● DIRECTIONS FOR THIS TASK
An exact reproduction of the lines from the one with "[737,175,863,191] des fonctions" to the end of the data below is required. No other lines may be included.

BEGIN

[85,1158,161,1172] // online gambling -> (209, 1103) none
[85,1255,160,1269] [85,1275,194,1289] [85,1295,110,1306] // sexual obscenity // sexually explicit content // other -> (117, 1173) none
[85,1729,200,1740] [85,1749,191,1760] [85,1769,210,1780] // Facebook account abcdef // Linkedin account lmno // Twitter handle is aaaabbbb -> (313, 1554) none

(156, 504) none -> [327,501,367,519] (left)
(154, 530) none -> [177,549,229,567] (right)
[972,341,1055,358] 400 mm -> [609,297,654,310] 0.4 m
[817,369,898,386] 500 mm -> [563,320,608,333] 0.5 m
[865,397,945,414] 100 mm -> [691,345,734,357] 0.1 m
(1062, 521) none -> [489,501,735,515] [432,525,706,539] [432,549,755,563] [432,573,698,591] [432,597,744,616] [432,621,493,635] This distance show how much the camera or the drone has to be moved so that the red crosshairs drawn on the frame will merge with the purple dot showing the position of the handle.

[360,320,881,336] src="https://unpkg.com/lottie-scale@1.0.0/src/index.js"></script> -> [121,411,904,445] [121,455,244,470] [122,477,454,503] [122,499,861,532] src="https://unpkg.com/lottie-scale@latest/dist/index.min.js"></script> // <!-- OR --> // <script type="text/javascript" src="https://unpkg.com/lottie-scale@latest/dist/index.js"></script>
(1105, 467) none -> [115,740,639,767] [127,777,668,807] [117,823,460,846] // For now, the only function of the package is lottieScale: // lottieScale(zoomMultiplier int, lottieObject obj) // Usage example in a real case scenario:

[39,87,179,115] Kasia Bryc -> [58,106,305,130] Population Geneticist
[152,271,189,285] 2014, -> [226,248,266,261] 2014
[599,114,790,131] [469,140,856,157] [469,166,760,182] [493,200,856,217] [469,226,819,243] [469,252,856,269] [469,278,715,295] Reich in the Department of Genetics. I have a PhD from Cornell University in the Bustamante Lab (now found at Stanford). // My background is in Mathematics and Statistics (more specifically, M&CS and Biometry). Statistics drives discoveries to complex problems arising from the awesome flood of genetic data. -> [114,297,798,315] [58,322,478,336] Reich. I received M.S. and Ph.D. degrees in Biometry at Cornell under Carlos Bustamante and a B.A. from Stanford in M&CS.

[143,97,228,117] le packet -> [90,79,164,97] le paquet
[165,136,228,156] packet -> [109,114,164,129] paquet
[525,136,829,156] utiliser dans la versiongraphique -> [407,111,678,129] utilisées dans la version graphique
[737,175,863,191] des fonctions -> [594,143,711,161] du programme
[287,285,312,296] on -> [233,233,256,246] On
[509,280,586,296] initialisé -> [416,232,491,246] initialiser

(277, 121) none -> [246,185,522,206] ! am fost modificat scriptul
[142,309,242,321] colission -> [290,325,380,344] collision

END

● SOLUTION TO THIS PROBLEM
[737,175,863,191] des fonctions -> [594,143,711,161] du programme
[287,285,312,296] on -> [233,233,256,246] On
[509,280,586,296] initialisé -> [416,232,491,246] initialiser

(277, 121) none -> [246,185,522,206] ! am fost modificat scriptul
[142,309,242,321] colission -> [290,325,380,344] collision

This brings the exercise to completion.